Tomeu era un hombre corpulento, de barriga acomodada, piel prieta atezada por el sol y barba blanca de cinco días. Había aceptado venir a la fiesta de su sobrina porque su hermana se lo había suplicado con mucha educación. Me gustaría que vinieras, habrá mucha gente, pero serán todos demasiado jóvenes, cuarentones felices, y no quiero sentirme sola.
Cuando Tomeu llegó a la fiesta, le gustaron las guirnaldas de luces que iban del algarrobo al almendro y del almendro al peral y del... ¡Un peral!, exclamó para sí. A veces los objetos más triviales nos parece que los vemos por primera vez en la vida. Y Tomeu era un experto en sorprenderse con objetos triviales. Si se llega a enterar de que también había un borrico en la parte de atrás, habría ido a tocarle el morro blanco y a tratar de acariciar su lomo marrón.

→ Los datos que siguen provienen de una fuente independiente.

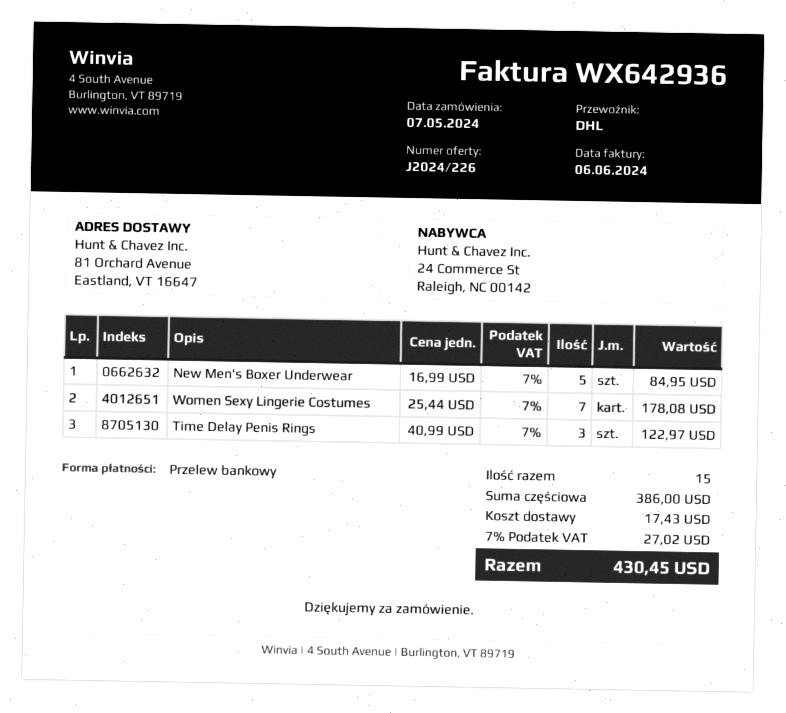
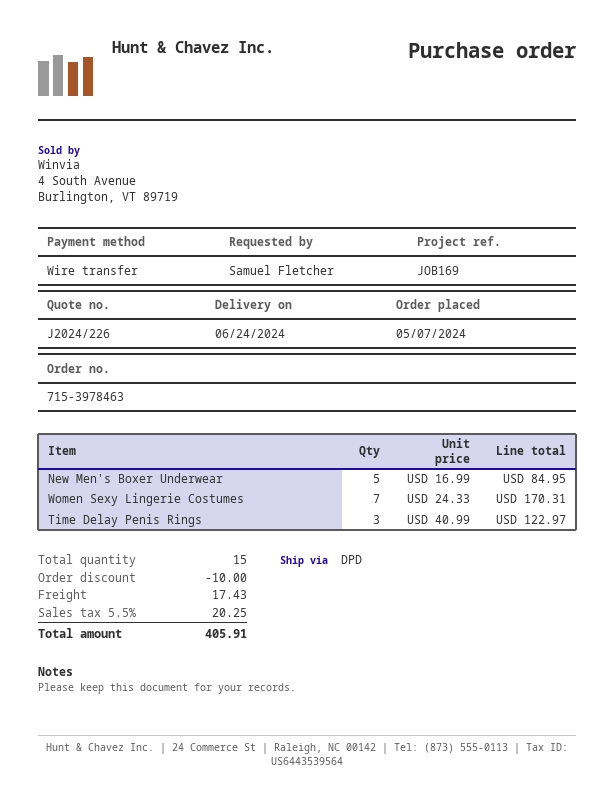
shipping method: DHL -> DPD
Women Sexy Lingerie Costumes: 7 x 25.44 = 178.08 -> 7 x 24.33 = 170.31
discount: none -> 10.00
tax: 7% = 27.02 -> 5.5% = 20.25
total: 430.45 -> 405.91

Él y su hermana tomaron asiento en los bancos que flanqueaban una mesa bajo el porche de la entrada de la casa. Los anfitriones lo habían organizado para que todo lo necesario se encontrara fuera de la pequeña vivienda: la comida, la bebida, la piscina, el borrico, la música y hasta el cuarto de baño, los almendros y los perales y por supuesto, los algarrobos, todo fuera de la casa.

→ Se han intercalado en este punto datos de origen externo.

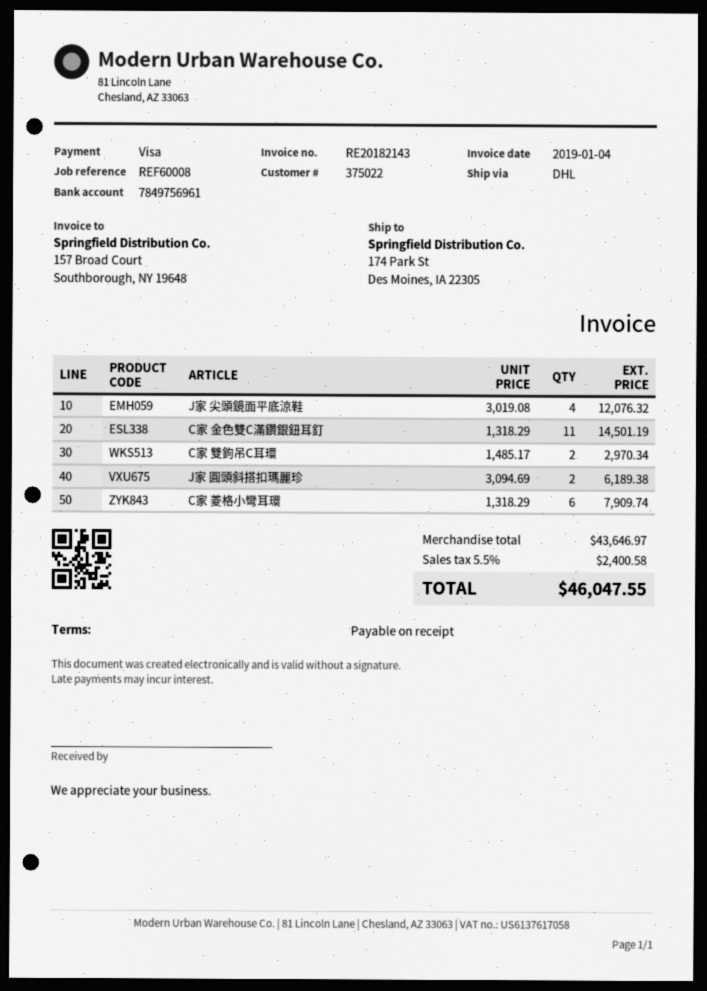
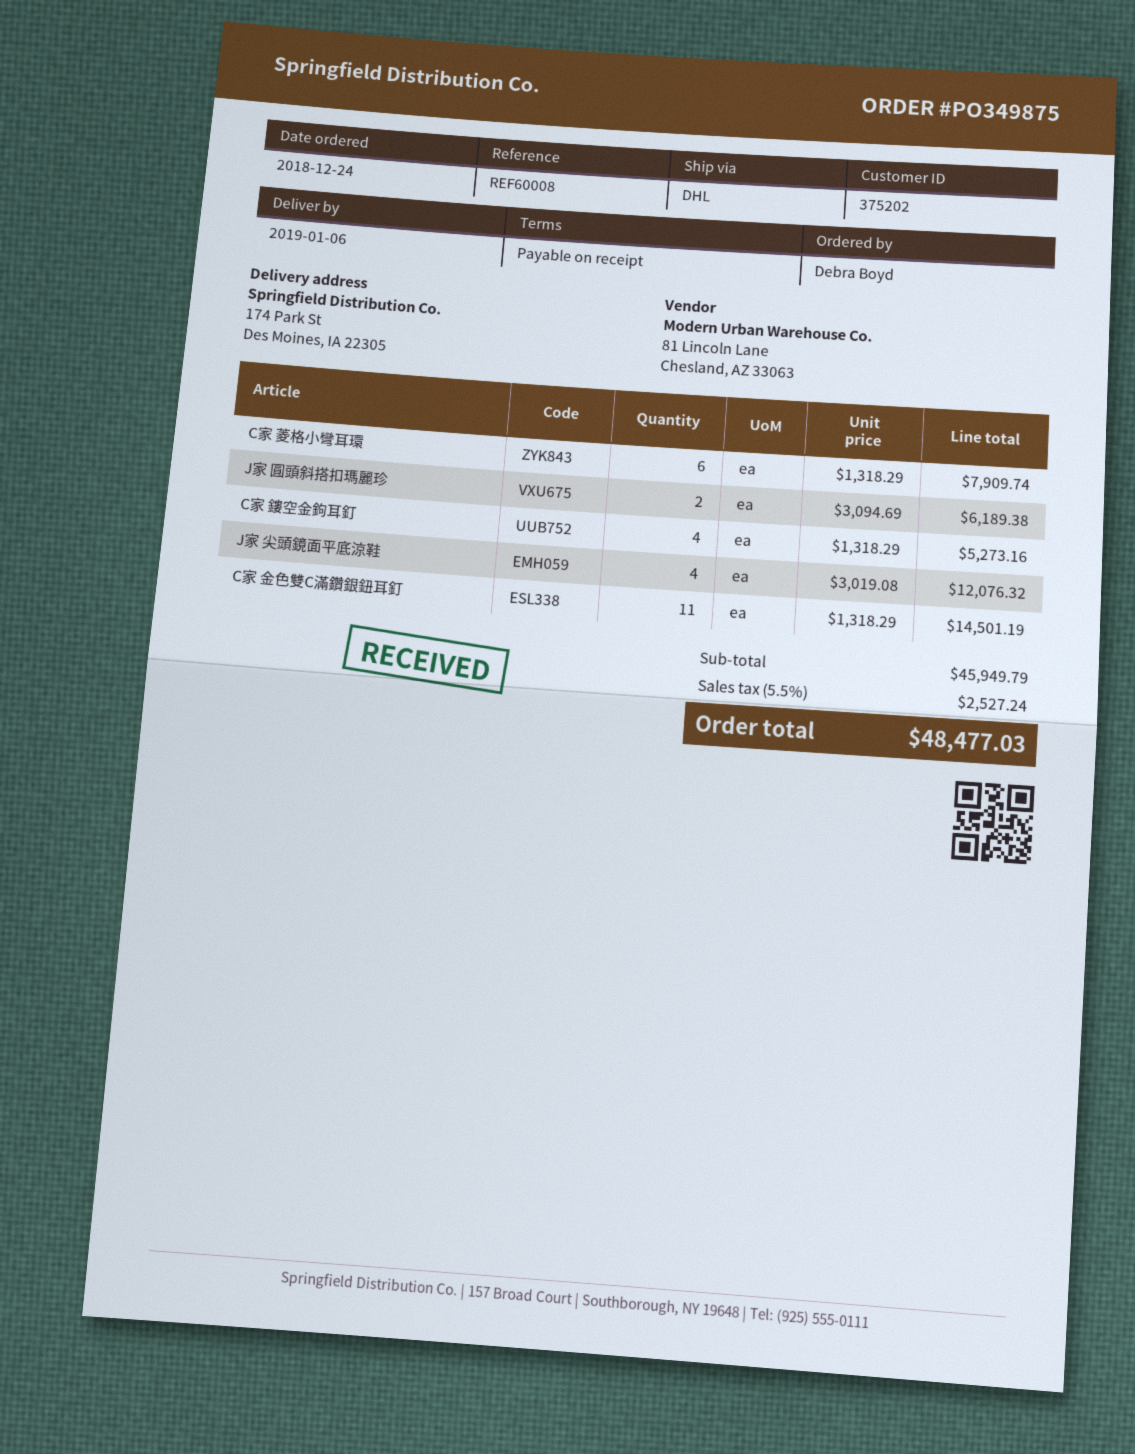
customer number: 375022 -> 375202
C家 雙鉤吊C耳環: 2 x 1485.17 = 2970.34 -> none
C家 鏤空金鉤耳釘: none -> 4 x 1318.29 = 5273.16
subtotal: 43646.97 -> 45949.79
tax: 5.5% = 2400.58 -> 5.5% = 2527.24
total: 46047.55 -> 48477.03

Tomeu y su hermana, y algún que otro automarginado más, se encontraban en la gloria sentados en aquellos bancos tan cómodos y en un lugar tan recogido y sin tanto trasiego de cuarentones felices.
La noche de julio se dejaba vivir, la brisa refrescaba lo justo para sentirse bien. La puerta de la casa, ajena a todos, permanecía cerrada, con la llave puesta. La vida se hallaba afuera esa noche de verano.
Y ya se sabe lo que sucede en las fiestas, la gente habla con la gente, se conocen unos a otros y se van presentando otros a unos y se van creando corritos de allegados y alguna que otra pareja se aísla del mogollón y otros se quedan solos por un momento. ¿Que haces aquí sola?, suele preguntar algún explorador. Y la que está sola suele responder: Nada.
Tomeu sentía esa soledad, la misma soledad. Se rascó la barba blanca y miró a la derecha. Su hermana no paraba de hablar con un señor que le habían presentado y que también tenía un hijo cuarentón. ¿Está en la fiesta?, preguntó ella. No, tenía que ir a otra fiesta, respondió él. Después Tomeu miró a su izquierda. El volumen del equipo de música acompañaba, pero no molestaba. Qué aburrido, se dijo, detallando una gran fila de ramas secas apiladas contra un murete.
Se levantó y a horcajadas se fue deslizando hacia la izquierda con la intención de estirar las piernas. Irguió su cuerpo, y echó las manos a los costados de la espalda. Entonces la vio. La puerta. Una puerta de tamaño normal, pero... ¡La habían hecho con solo tres tablones! Tres. Anchos.
Tomeu se acercó, posó la palma de su mano sobre esa puerta magnífica, la dejó resbalar por el tacto de la madera, y palpó las juntas perfectamente ensambladas. ¡Qué puerta!, se dijo asombrado. Miró hacia atrás: la concurrencia hablaba y bebía y comía, ajena a la sorpresa de Tomeu. Para él todo estaba en silencio ahora. Volvió a mirar esa puerta. La llave en la cerradura. Un silencio divino. El hombre inquieto llamó la atención de aquellos con los que hasta ahora había estado compartiendo triviales fruslerías. ¿Habéis visto esta puerta?, preguntó. Pero su hermana mostró un gesto de desinterés, y el resto de los allegados le siguió la corriente. Tomeu no se dio cuenta de ello. Se sentía tan atraído por esa plancha de madera que le daba completamente igual que no le hicieran caso.
Giró la llave y empujó la puerta. La notó maciza y, al tiempo, ingrávida. Entró. Y entornó la puerta con dulzura. A oscuras. El hombre apenas podía adivinar las formas del envés. Quizá seguía hablándole a su hermana, mientras palpaba la madera, quizá trataba de convencerle de que aquella puerta era la puerta más bonita que había visto jamás.
Cuando salió, con la mirada pegajosa como resina del árbol que parió a esos tablones, le pareció que la explanada con guirnaldas de luces y los cuarentones felices vestidos de blanco y su hermana sentada a la mesa y su sobrina y un hombre que le preguntaba algo a una mujer sola sentada en una silla bajo el algarrobo eran los decorados de un escenario celeste. Por un momento se preguntó si seguía vivo. Hasta que su hermana le despertó,
con una pregunta extraña,
¿quién es esta Petra de la que hablabas en sueños, Tomeu? ¿la conozco?